Before-and-after page screenshots:
□ □ □ □ □
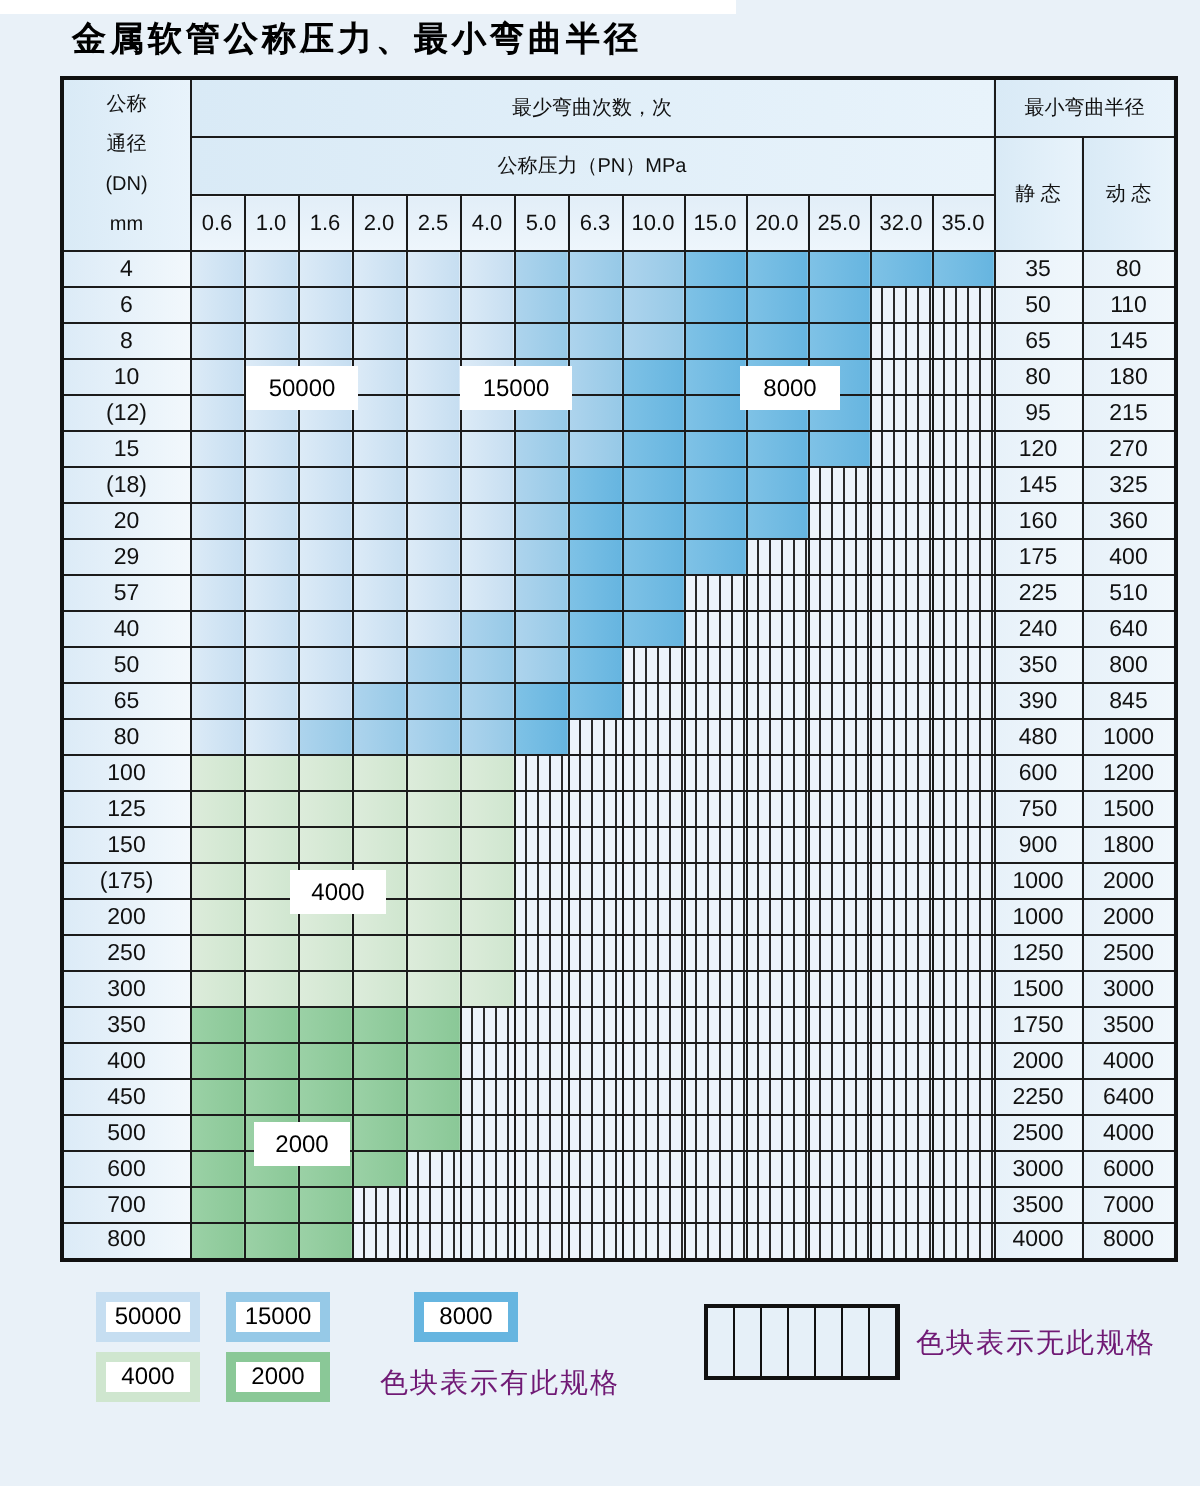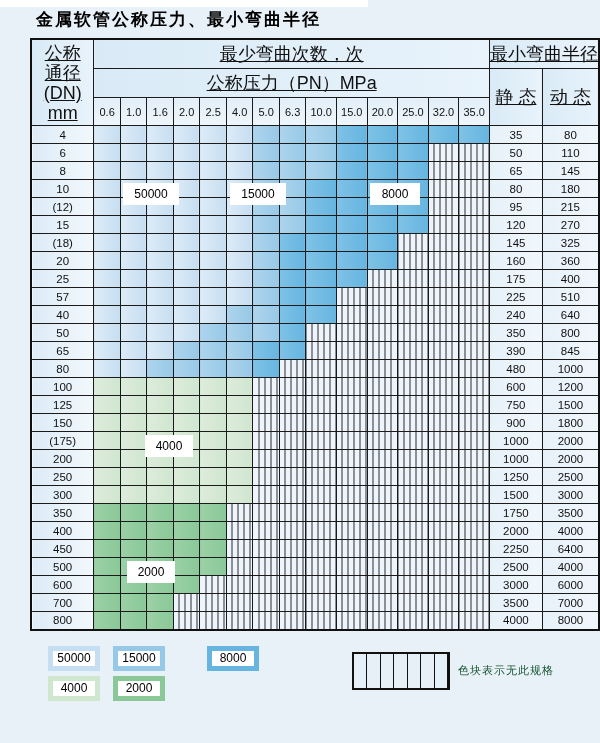--- a/index.html
+++ b/index.html
@@ -26,21 +26,21 @@
   }
   table.spec td{
     border:1px solid #1b1b1b;
     padding:0;
     text-align:center;
     vertical-align:middle;
     font-size:11.5px;
     overflow:hidden;
     white-space:nowrap;
   }
-  tr.h1 td,tr.h2 td{height:28px;font-size:18px;background:linear-gradient(to right,#d9eaf6,#e8f3fb);text-decoration:underline;}
+  tr.h1 td,tr.h2 td{height:28px;font-size:10px;background:linear-gradient(to right,#d9eaf6,#e8f3fb);}
   tr.h3 td{height:27px;font-size:11px;background:linear-gradient(to bottom,#e2eef8,#eef6fc);}
   td.dn-head{
     background:linear-gradient(to right,#d9eaf6,#f0f7fc);
     font-size:12px;line-height:20px;
   }
   td.rad-head{font-size:12px;}
   td.sd-head{background:linear-gradient(to right,#dcebf7,#eef6fc);font-size:12px;margin-top:32px;}
   tbody tr{height:18px;}
   td.dn{background:linear-gradient(to right,#dcebf7,#f2f8fc);}
   td.val{background:linear-gradient(to right,#e7f1f9,#f0f7fc);}
@@ -71,21 +71,21 @@
   .legend{position:absolute;left:48px;top:646px;width:540px;height:70px;}
   .swatch{
     position:absolute;width:42px;height:15px;
     background:#fff;text-align:center;font-size:12px;line-height:15px;color:#000;
   }
   .sw-b1{border:5px solid #c6def1;left:0;top:0;}
   .sw-b2{border:5px solid #96c9e7;left:65px;top:0;}
   .sw-b3{border:5px solid #66b5e0;left:159px;top:0;}
   .sw-g1{border:5px solid #cfe6cf;left:0;top:30px;}
   .sw-g2{border:5px solid #8ac897;left:65px;top:30px;}
-  .legend-note{position:absolute;font-size:11px;letter-spacing:1px;color:#14532d;}
+  .legend-note{position:absolute;font-size:14px;letter-spacing:1px;color:#701a75;}
   .note-avail{left:142px;top:37px;}
   .note-unavail{left:410px;top:17px;}
   .hatch-box{
     position:absolute;left:304px;top:6px;width:94px;height:34px;
     border:2px solid #111;
     background-color:#e6f0f8;
     background-image:repeating-linear-gradient(to right,transparent 0,transparent 12.5px,#111 12.5px,#111 13.5px);
   }
 </style>
 </head>
@@ -296,21 +296,21 @@
           <td class="zD"></td>
           <td class="zD"></td>
           <td class="zD"></td>
           <td class="zX"></td>
           <td class="zX"></td>
           <td class="zX"></td>
           <td class="val">160</td>
           <td class="val">360</td>
         </tr>
         <tr>
-          <td class="dn">25</td>
+          <td class="dn">29</td>
           <td class="zL"></td>
           <td class="zL"></td>
           <td class="zL"></td>
           <td class="zL"></td>
           <td class="zL"></td>
           <td class="zL"></td>
           <td class="zM"></td>
           <td class="zD"></td>
           <td class="zD"></td>
           <td class="zD"></td>
@@ -691,15 +691,16 @@
   <div class="zone-label zl-4000">4000</div>
   <div class="zone-label zl-2000">2000</div>
 </div>
 
 <div class="legend">
   <div class="swatch sw-b1">50000</div>
   <div class="swatch sw-b2">15000</div>
   <div class="swatch sw-b3">8000</div>
   <div class="swatch sw-g1">4000</div>
   <div class="swatch sw-g2">2000</div>
+  <div class="legend-note note-avail">色块表示有此规格</div>
   <div class="hatch-box"></div>
   <div class="legend-note note-unavail">色块表示无此规格</div>
 </div>
 
 </body></html>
□ □ □ □ □
What to work on:
Determine the number of lines in the data that include the string "absolute". Only that number belongs in the answer.

Output of the task:
5